Could you restate the entries word for word, without the images?
[Opening DATASET CONTENT section]
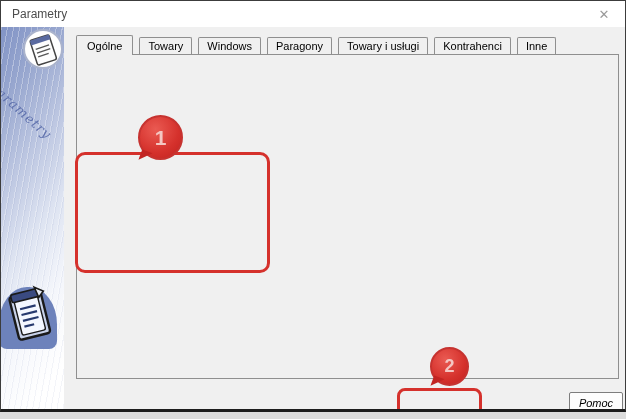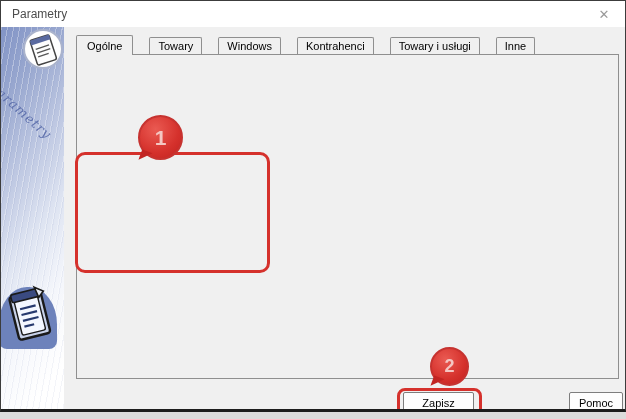--- a/index.html
+++ b/index.html
@@ -44,7 +44,7 @@
   .tabs{position:absolute;left:75px;top:31px;height:22px;display:flex;align-items:flex-end;z-index:2;}
   .tab{
     border:1px solid var(--border-gray);border-bottom:none;background:var(--dlg-bg);
-    padding:2px 8px 2px;margin-right:16px;border-radius:2px 2px 0 0;white-space:nowrap;cursor:pointer;
+    padding:2px 8px 2px;margin-right:6px;border-radius:2px 2px 0 0;white-space:nowrap;cursor:pointer;
   }
   .tab.active{padding:4px 10px 3px;margin-bottom:-1px;z-index:3;}
   .pane{

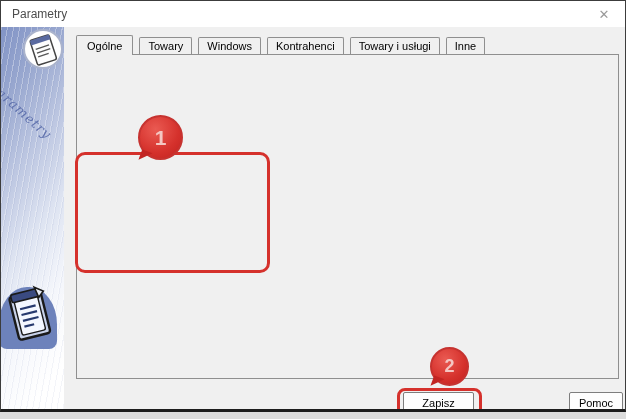--- a/index.html
+++ b/index.html
@@ -145,6 +145,7 @@
     <span class="tab active">Ogólne</span>
     <span class="tab">Towary</span>
     <span class="tab">Windows</span>
+    <span class="tab">Paragony</span>
     <span class="tab">Kontrahenci</span>
     <span class="tab">Towary i usługi</span>
     <span class="tab">Inne</span>

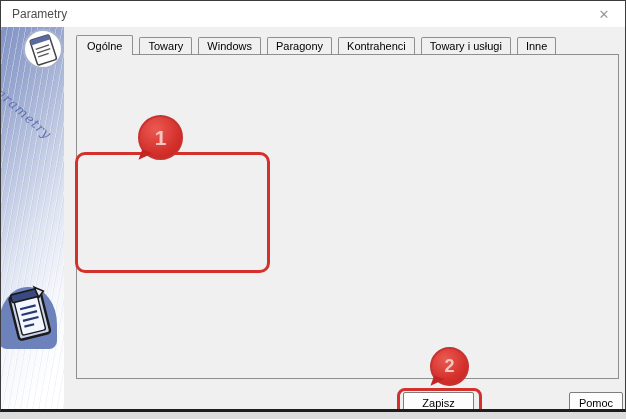--- a/index.html
+++ b/index.html
@@ -146,8 +146,8 @@
     <span class="tab">Towary</span>
     <span class="tab">Windows</span>
     <span class="tab">Paragony</span>
+    <span class="tab">Towary i usługi</span>
     <span class="tab">Kontrahenci</span>
-    <span class="tab">Towary i usługi</span>
     <span class="tab">Inne</span>
   </div>
 

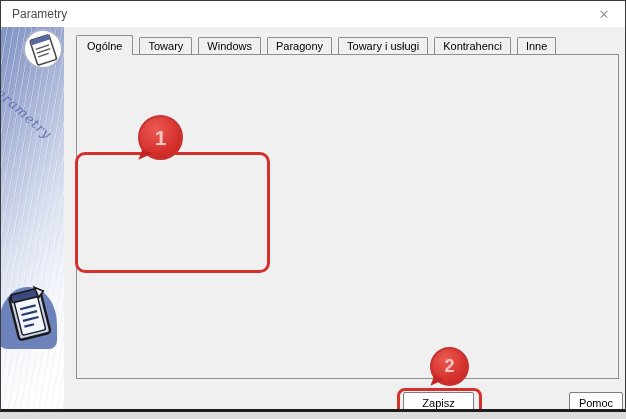--- a/index.html
+++ b/index.html
@@ -200,7 +200,6 @@
     </div>
   </div>
 
-  <button class="btn" style="left:402px;width:71px;">Zapisz</button>
   <button class="btn" style="left:568px;width:54px;">Pomoc</button>
 
   <div class="hl-rect" style="left:74px;top:151px;width:195px;height:121px;"></div>

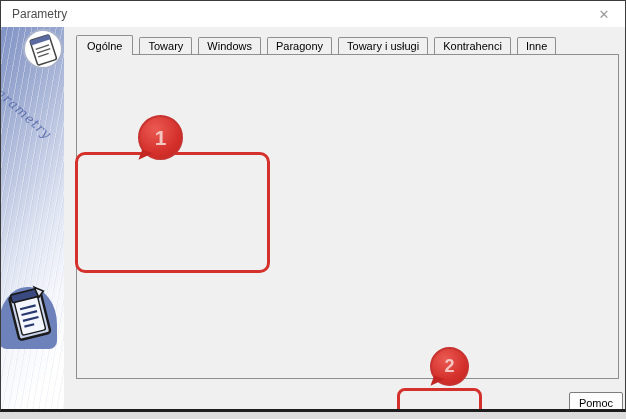--- a/index.html
+++ b/index.html
@@ -200,7 +200,7 @@
     </div>
   </div>
 
-  <button class="btn" style="left:568px;width:54px;">Pomoc</button>
+  <button class="btn" style="left:568px;width:54px;font-style:italic;">Pomoc</button>
 
   <div class="hl-rect" style="left:74px;top:151px;width:195px;height:121px;"></div>
   <div class="hl-rect" style="left:396px;top:387px;width:85px;height:30px;border-radius:8px;"></div>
[Closing DATASET CONTENT section]
SOLUTION TO THIS TASK >>
--- a/index.html
+++ b/index.html
@@ -44,7 +44,7 @@
   .tabs{position:absolute;left:75px;top:31px;height:22px;display:flex;align-items:flex-end;z-index:2;}
   .tab{
     border:1px solid var(--border-gray);border-bottom:none;background:var(--dlg-bg);
-    padding:2px 8px 2px;margin-right:16px;border-radius:2px 2px 0 0;white-space:nowrap;cursor:pointer;
+    padding:2px 8px 2px;margin-right:6px;border-radius:2px 2px 0 0;white-space:nowrap;cursor:pointer;
   }
   .tab.active{padding:4px 10px 3px;margin-bottom:-1px;z-index:3;}
   .pane{

--- a/index.html
+++ b/index.html
@@ -145,6 +145,7 @@
     <span class="tab active">Ogólne</span>
     <span class="tab">Towary</span>
     <span class="tab">Windows</span>
+    <span class="tab">Paragony</span>
     <span class="tab">Kontrahenci</span>
     <span class="tab">Towary i usługi</span>
     <span class="tab">Inne</span>

--- a/index.html
+++ b/index.html
@@ -146,8 +146,8 @@
     <span class="tab">Towary</span>
     <span class="tab">Windows</span>
     <span class="tab">Paragony</span>
+    <span class="tab">Towary i usługi</span>
     <span class="tab">Kontrahenci</span>
-    <span class="tab">Towary i usługi</span>
     <span class="tab">Inne</span>
   </div>
 

--- a/index.html
+++ b/index.html
@@ -200,7 +200,6 @@
     </div>
   </div>
 
-  <button class="btn" style="left:402px;width:71px;">Zapisz</button>
   <button class="btn" style="left:568px;width:54px;">Pomoc</button>
 
   <div class="hl-rect" style="left:74px;top:151px;width:195px;height:121px;"></div>

--- a/index.html
+++ b/index.html
@@ -200,7 +200,7 @@
     </div>
   </div>
 
-  <button class="btn" style="left:568px;width:54px;">Pomoc</button>
+  <button class="btn" style="left:568px;width:54px;font-style:italic;">Pomoc</button>
 
   <div class="hl-rect" style="left:74px;top:151px;width:195px;height:121px;"></div>
   <div class="hl-rect" style="left:396px;top:387px;width:85px;height:30px;border-radius:8px;"></div>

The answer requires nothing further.